> [ASSIGNED TASK]
Report every line below that carries the word "Registered".

= = = = = = =

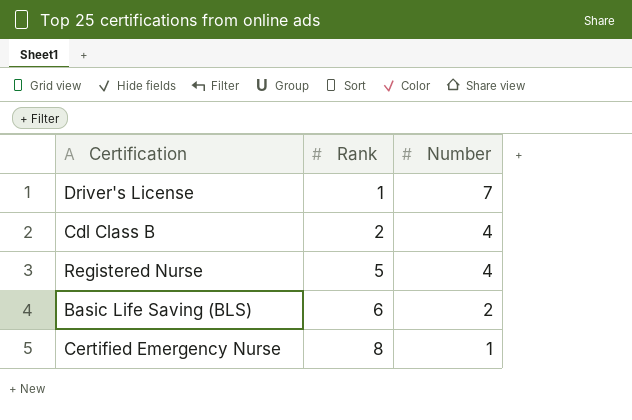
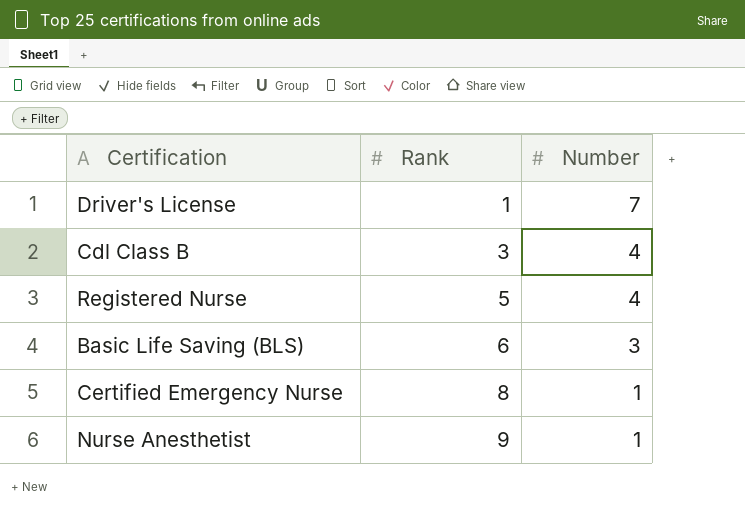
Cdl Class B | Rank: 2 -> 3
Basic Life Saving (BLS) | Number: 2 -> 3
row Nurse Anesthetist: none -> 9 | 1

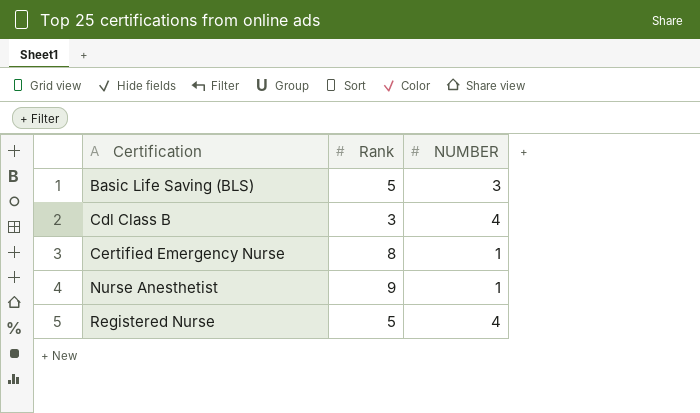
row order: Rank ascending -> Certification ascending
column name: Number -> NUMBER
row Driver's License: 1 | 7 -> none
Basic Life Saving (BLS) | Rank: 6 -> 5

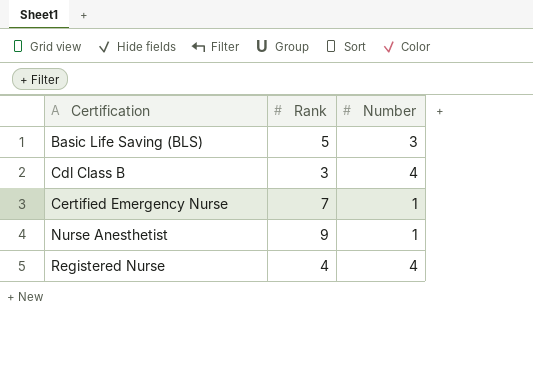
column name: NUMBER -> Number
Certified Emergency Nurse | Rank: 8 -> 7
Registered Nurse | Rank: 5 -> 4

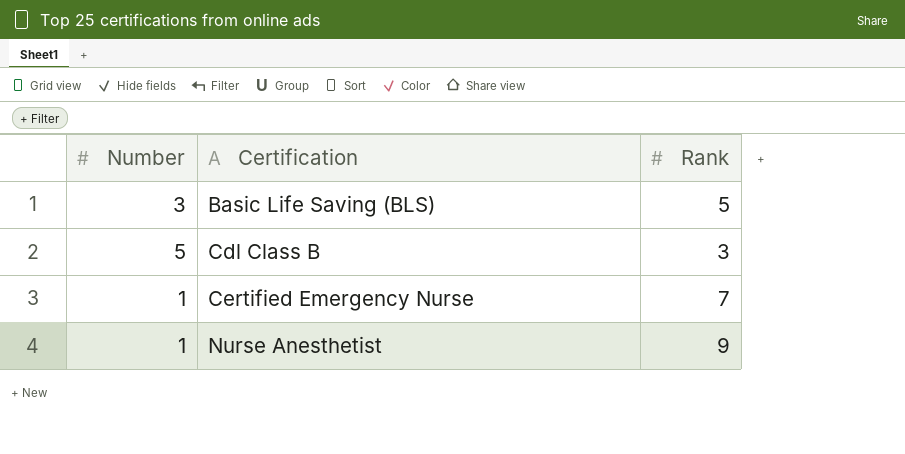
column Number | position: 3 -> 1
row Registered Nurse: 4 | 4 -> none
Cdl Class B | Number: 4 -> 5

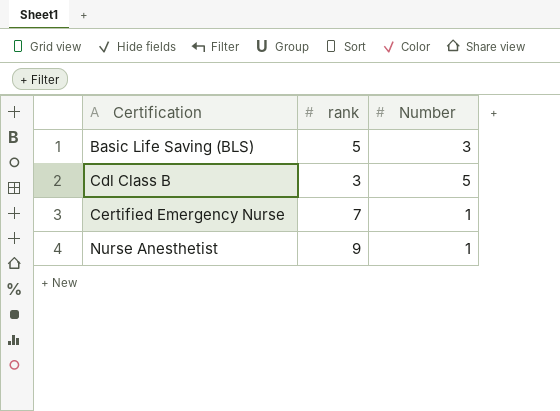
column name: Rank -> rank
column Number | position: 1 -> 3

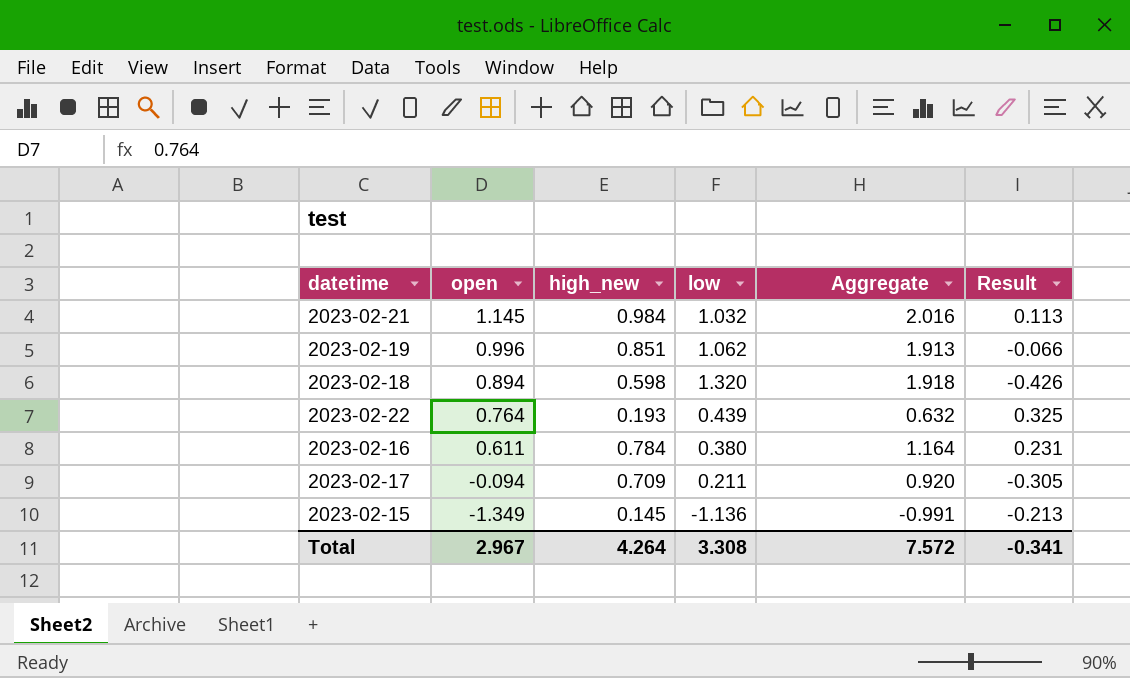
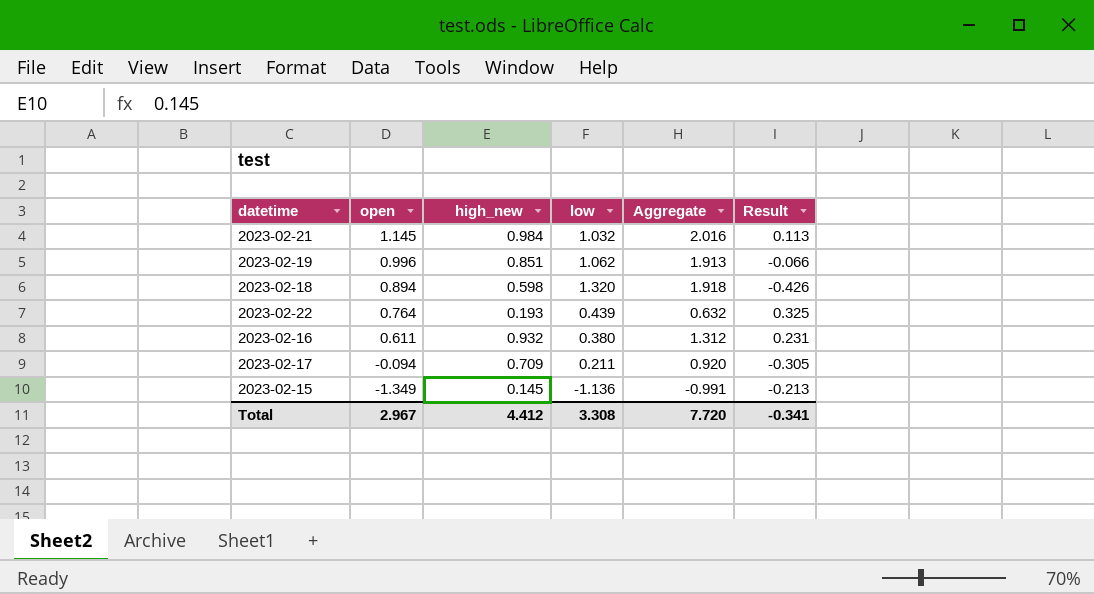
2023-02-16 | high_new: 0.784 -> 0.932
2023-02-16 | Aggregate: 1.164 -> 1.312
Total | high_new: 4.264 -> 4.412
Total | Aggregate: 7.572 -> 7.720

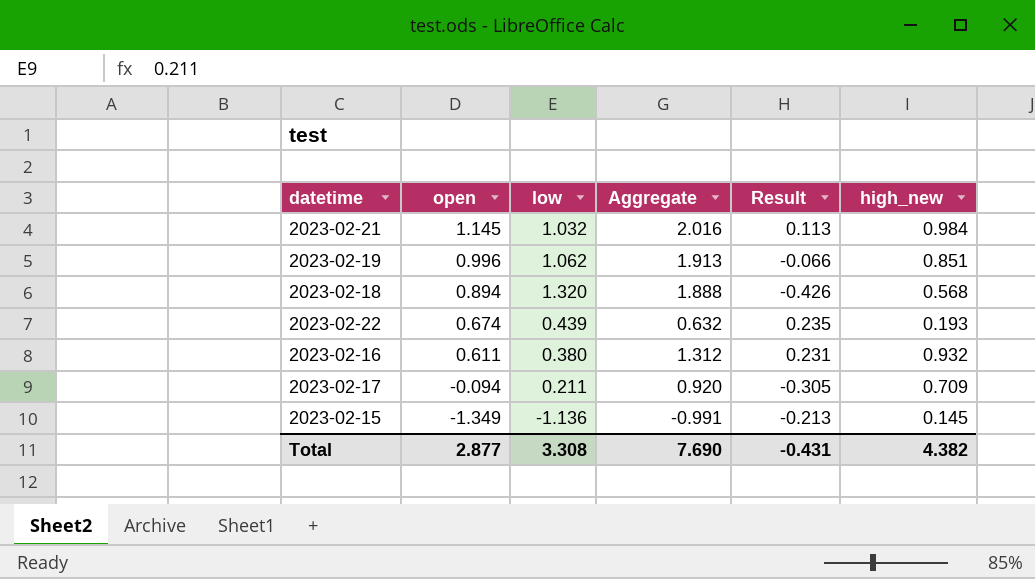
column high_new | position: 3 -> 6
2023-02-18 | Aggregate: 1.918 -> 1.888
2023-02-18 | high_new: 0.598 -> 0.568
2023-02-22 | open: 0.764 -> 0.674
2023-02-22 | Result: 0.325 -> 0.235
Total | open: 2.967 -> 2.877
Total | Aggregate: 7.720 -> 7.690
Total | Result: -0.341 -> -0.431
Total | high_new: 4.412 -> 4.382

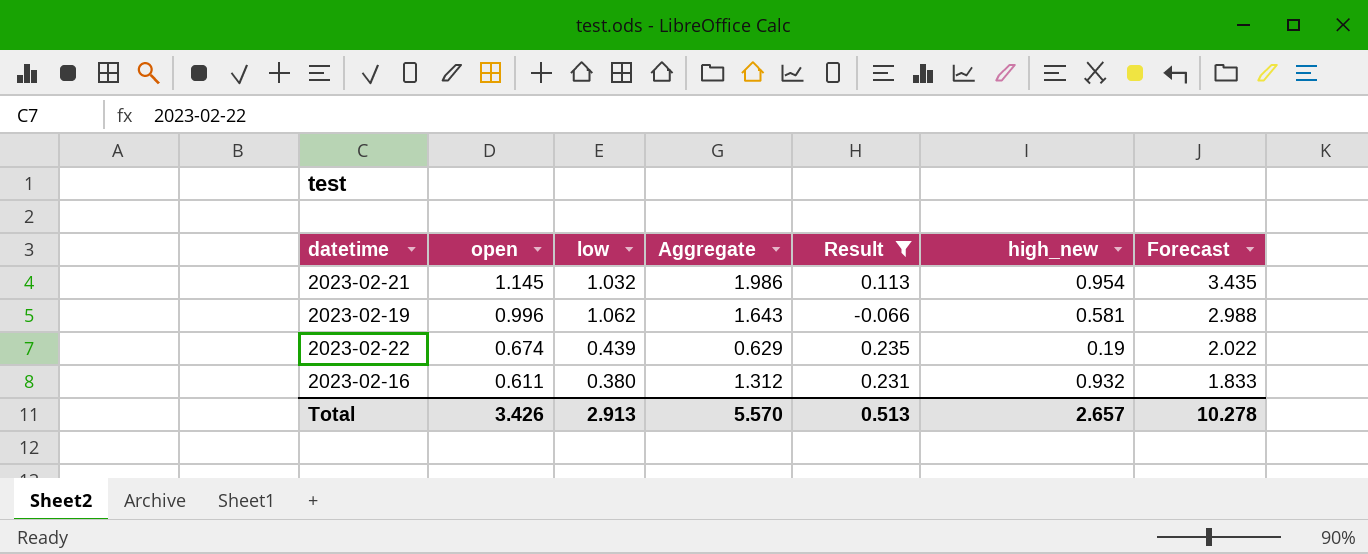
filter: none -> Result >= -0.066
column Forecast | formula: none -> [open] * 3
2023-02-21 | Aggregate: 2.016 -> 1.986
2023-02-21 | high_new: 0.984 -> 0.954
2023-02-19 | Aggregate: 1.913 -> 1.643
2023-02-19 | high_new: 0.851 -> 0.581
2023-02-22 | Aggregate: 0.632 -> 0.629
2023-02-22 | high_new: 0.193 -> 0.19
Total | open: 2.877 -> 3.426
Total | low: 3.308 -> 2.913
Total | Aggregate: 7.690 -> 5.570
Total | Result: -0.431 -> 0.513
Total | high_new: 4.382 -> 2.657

= = = = = = =

> [EXERCISE RESULT]
Registered Nurse | Rank: 5 -> 4
row Registered Nurse: 4 | 4 -> none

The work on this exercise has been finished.